Figure 6. Acetylation modulates NS1 transcriptional activities.

1. The K85R and K257R mutations decrease NS1-dependent transactivation of the P38 promoter. HeLa cells were co-transfected with pGL3-H-1PV-P38, pRL-TK luciferase and the pCDNA4/TO plasmid, either empty (−) or expressing a wild-type NS1 (wt) or an acetylation-defective mutant form of this protein. 48 h post-transfection, the cells were processed for the firefly Dual-Luciferase Assay. Western blot analysis was performed with total cell lysates from these cultures in order to ascertain equal NS1 protein levels.Source data is available for this figure in the Supporting Information.
2. Mutation of both NS1 acetylation sites strongly impairs H-1PV production. NB324K cells were infected with the same amount (100 viral genome/cell) of either H-1PV wild-type (wt) or acetylation-defective H-1PV-K85R, H-1PV-K257R, or H-1PV-K85R-K257R for a 6-day round of virus amplification. Production of progeny viral particles was determined by plaque assay. Average values from a representative experiment performed in triplicate are shown with standard deviation bars.

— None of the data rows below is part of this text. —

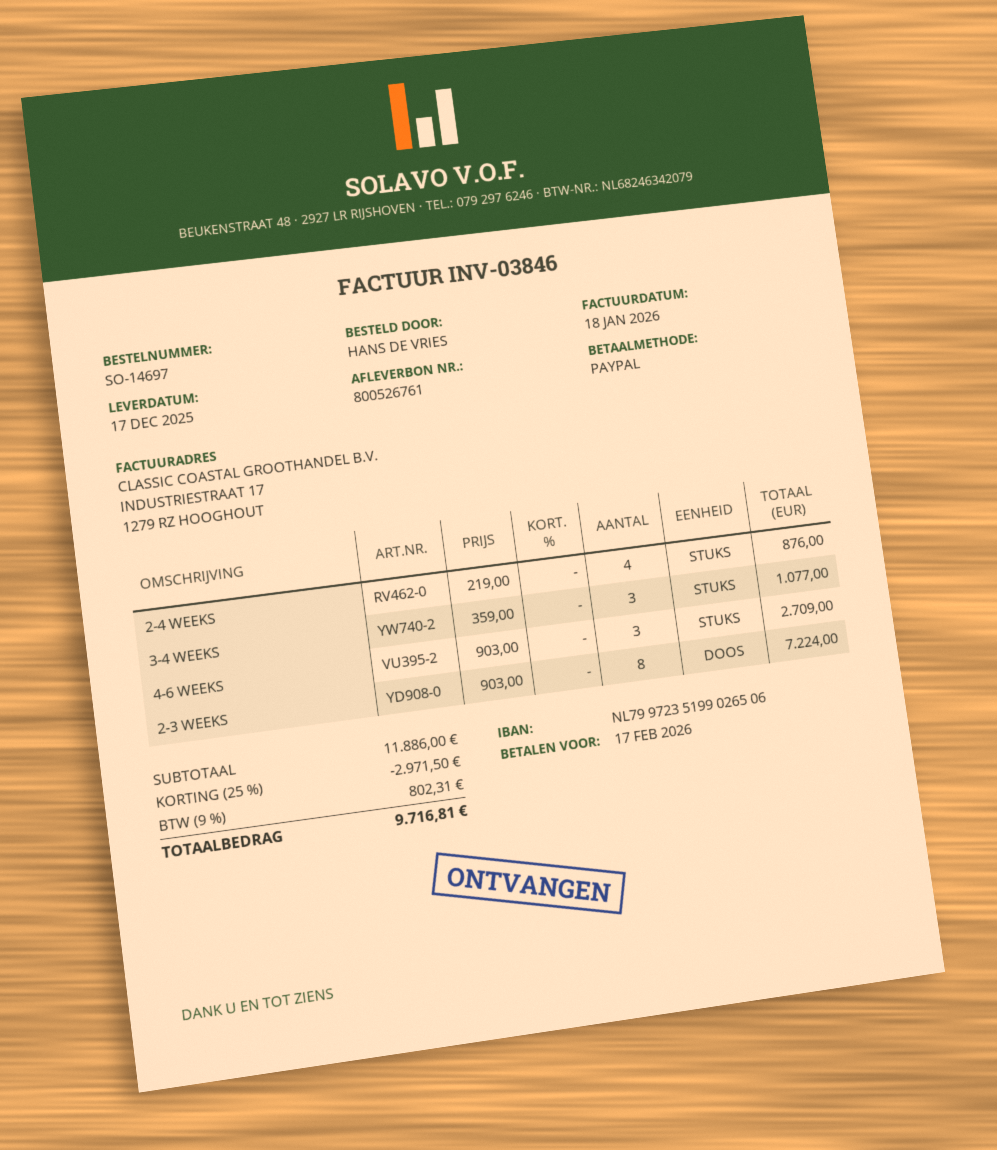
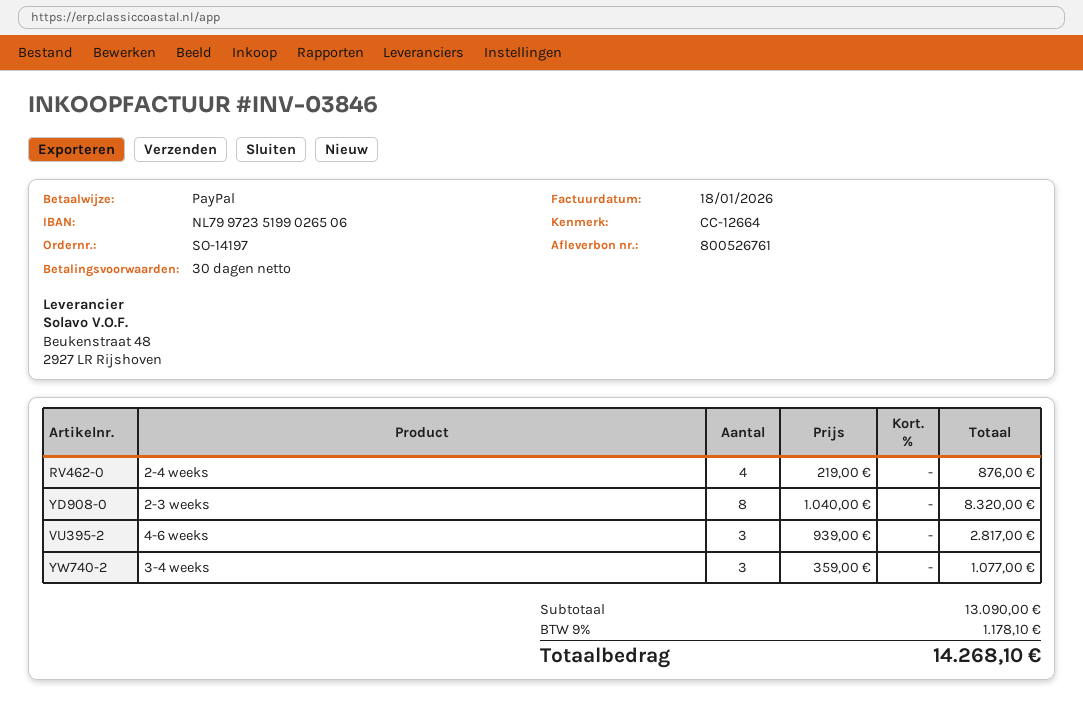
order number: SO-14697 -> SO-14197
4-6 WEEKS: 3 x 903.00 = 2709.00 -> 3 x 939.00 = 2817.00
2-3 WEEKS: 8 x 903.00 = 7224.00 -> 8 x 1040.00 = 8320.00
subtotal: 11886.00 -> 13090.00
discount: 25% = 2971.50 -> none
tax: 9% = 802.31 -> 9% = 1178.10
total: 9716.81 -> 14268.10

3. Mutation of both NS1 acetylation sites strongly reduces H-1PV DNA replication. Viral DNA from HeLa cells infected with the indicated virus was analysed by Southern blot analysis and quantified with a PhosphorImager.
4. Mutation of the NS1 acetylation sites strongly impairs the capacity of the protein to bind to the H-1PV P38 promoter. HeLa cells were infected with either H-1PV wild-type (wt) or with the H-1PV-NS1-K85R-K257R mutant and grown with (black bars) or without (white bars) VPA (1 mM) for 24 h before processing for ChIP assays as described in Fig 3E.